MATERIALS PROVIDED Start Marker
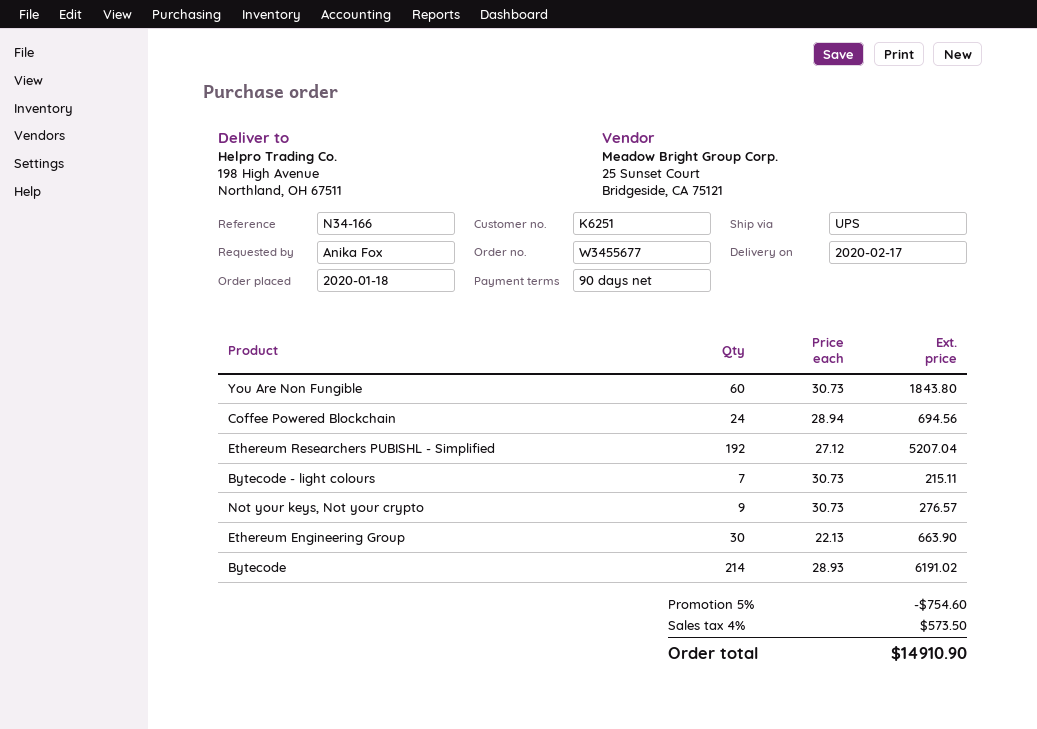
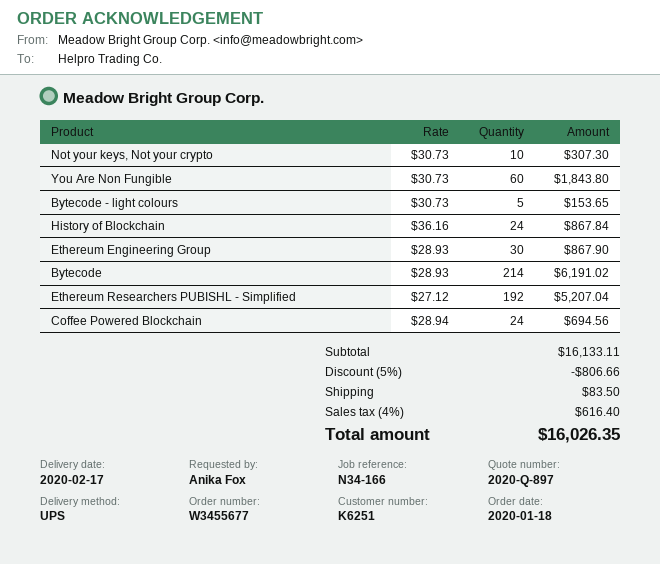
Bytecode - light colours: 7 x 30.73 = 215.11 -> 5 x 30.73 = 153.65
Not your keys, Not your crypto: 9 x 30.73 = 276.57 -> 10 x 30.73 = 307.30
Ethereum Engineering Group: 30 x 22.13 = 663.90 -> 30 x 28.93 = 867.90
History of Blockchain: none -> 24 x 36.16 = 867.84
discount: 5% = 754.60 -> 5% = 806.66
shipping: none -> 83.50
tax: 4% = 573.50 -> 4% = 616.40
total: 14910.90 -> 16026.35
MATERIALS PROVIDED End Marker
ASSIGNED TASK: Across all the entries, count the lines that contain "none", and state nothing but the total.

OUTPUT OF THE TASK: 2